Data to examine:
-------

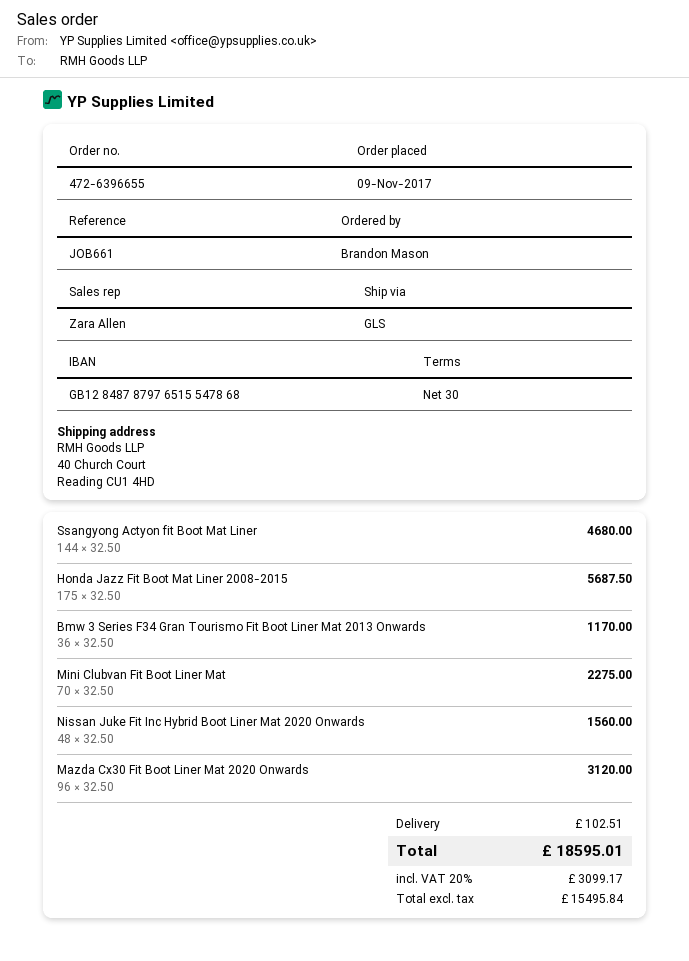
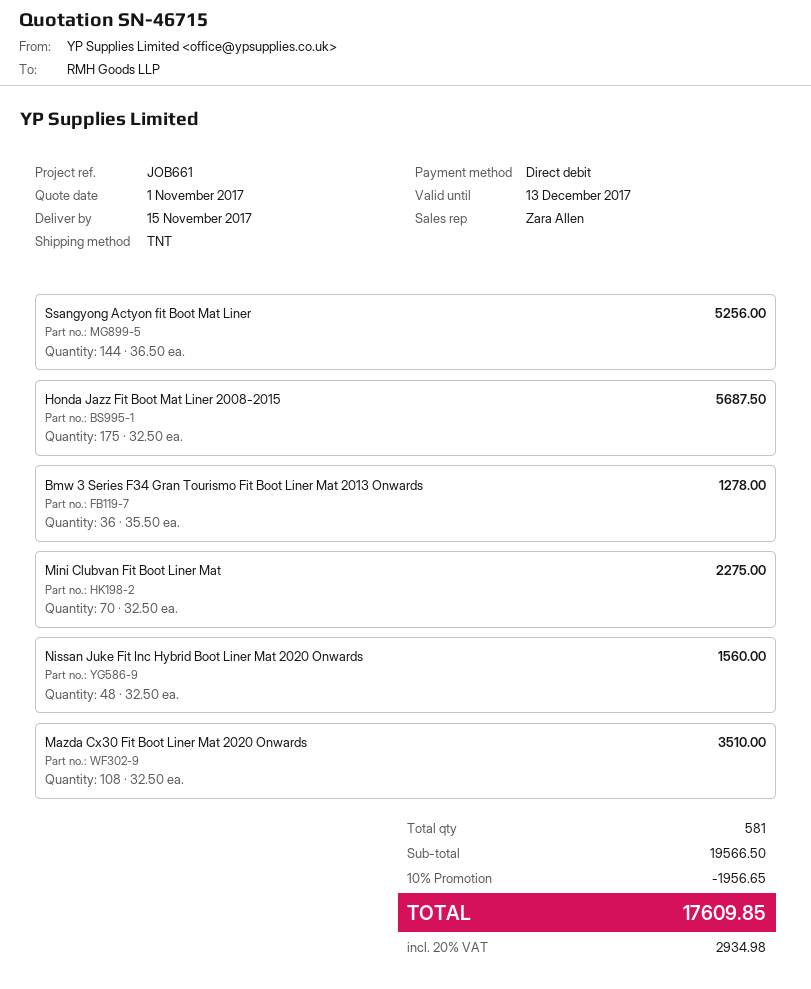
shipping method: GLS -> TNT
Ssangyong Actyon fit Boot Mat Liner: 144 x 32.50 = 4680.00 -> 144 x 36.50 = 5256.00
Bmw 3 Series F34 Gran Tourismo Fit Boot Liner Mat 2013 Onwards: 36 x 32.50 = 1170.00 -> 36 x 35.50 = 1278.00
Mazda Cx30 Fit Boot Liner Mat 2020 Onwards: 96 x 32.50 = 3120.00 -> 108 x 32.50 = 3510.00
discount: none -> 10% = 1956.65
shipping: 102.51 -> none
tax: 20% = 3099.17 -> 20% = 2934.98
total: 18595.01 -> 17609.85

-------

Your assignment:
Reprint exactly, and only, the lines running from the one containing "Ssangyong Actyon fit" through the last line of the listing above.

Response for this exercise:
Ssangyong Actyon fit Boot Mat Liner: 144 x 32.50 = 4680.00 -> 144 x 36.50 = 5256.00
Bmw 3 Series F34 Gran Tourismo Fit Boot Liner Mat 2013 Onwards: 36 x 32.50 = 1170.00 -> 36 x 35.50 = 1278.00
Mazda Cx30 Fit Boot Liner Mat 2020 Onwards: 96 x 32.50 = 3120.00 -> 108 x 32.50 = 3510.00
discount: none -> 10% = 1956.65
shipping: 102.51 -> none
tax: 20% = 3099.17 -> 20% = 2934.98
total: 18595.01 -> 17609.85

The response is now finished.